Task prompt: From the listing below, return each line that includes "span".

Records shown:
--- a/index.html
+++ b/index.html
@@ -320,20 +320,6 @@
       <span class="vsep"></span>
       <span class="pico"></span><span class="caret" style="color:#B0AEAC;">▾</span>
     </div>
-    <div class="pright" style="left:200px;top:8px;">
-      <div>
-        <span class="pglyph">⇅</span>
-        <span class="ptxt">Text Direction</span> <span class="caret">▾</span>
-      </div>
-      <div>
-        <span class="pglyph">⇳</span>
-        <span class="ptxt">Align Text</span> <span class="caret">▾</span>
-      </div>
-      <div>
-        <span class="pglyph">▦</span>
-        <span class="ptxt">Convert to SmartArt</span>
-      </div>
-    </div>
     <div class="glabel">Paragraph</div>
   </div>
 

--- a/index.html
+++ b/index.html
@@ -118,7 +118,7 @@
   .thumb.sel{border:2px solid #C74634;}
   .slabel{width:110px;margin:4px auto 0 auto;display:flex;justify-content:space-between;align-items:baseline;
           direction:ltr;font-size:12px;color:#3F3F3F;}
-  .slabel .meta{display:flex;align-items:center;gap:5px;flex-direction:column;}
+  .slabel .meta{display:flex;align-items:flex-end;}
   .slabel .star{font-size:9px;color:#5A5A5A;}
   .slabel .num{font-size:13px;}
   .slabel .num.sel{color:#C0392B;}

Completed exercise:
       <span class="vsep"></span>
       <span class="pico"></span><span class="caret" style="color:#B0AEAC;">▾</span>
-        <span class="pglyph">⇅</span>
-        <span class="ptxt">Text Direction</span> <span class="caret">▾</span>
-        <span class="pglyph">⇳</span>
-        <span class="ptxt">Align Text</span> <span class="caret">▾</span>
-        <span class="pglyph">▦</span>
-        <span class="ptxt">Convert to SmartArt</span>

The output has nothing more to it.